Instructions to follow: Repeat the data exactly as given below, dropping every picture.

Before-and-after change data:
-*-
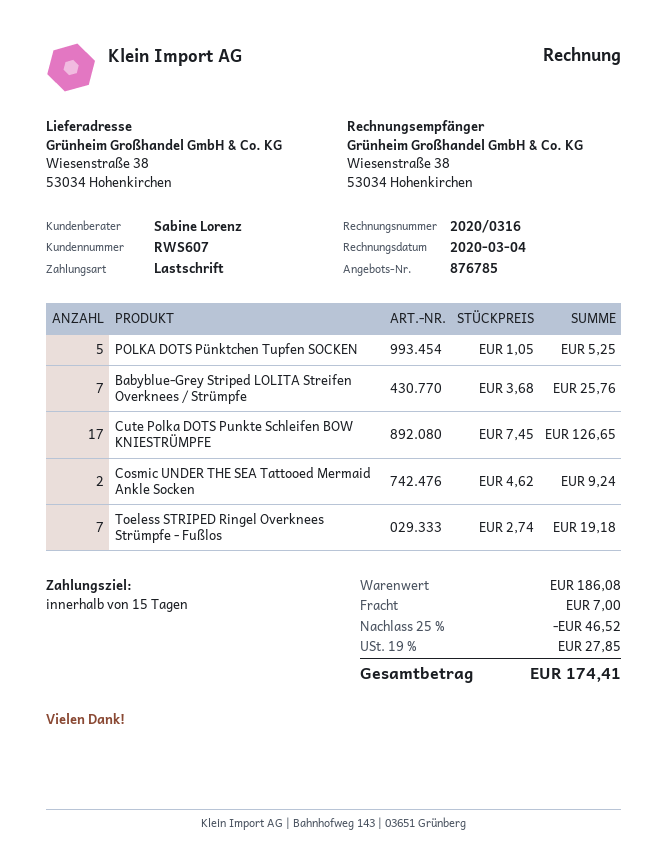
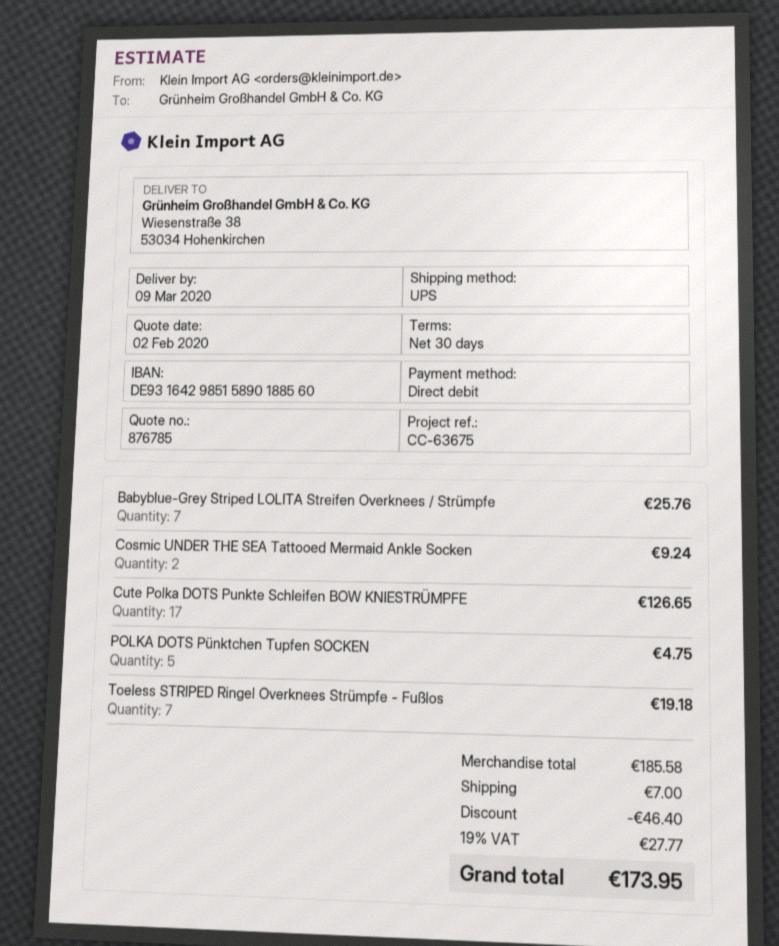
payment terms: 15 days -> 30 days
POLKA DOTS Pünktchen Tupfen SOCKEN: 5 for 5.25 -> 5 for 4.75
subtotal: 186.08 -> 185.58
discount: 46.52 -> 46.40
tax: 19% = 27.85 -> 19% = 27.77
total: 174.41 -> 173.95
-*-
Written response:
payment terms: 15 days -> 30 days
POLKA DOTS Pünktchen Tupfen SOCKEN: 5 for 5.25 -> 5 for 4.75
subtotal: 186.08 -> 185.58
discount: 46.52 -> 46.40
tax: 19% = 27.85 -> 19% = 27.77
total: 174.41 -> 173.95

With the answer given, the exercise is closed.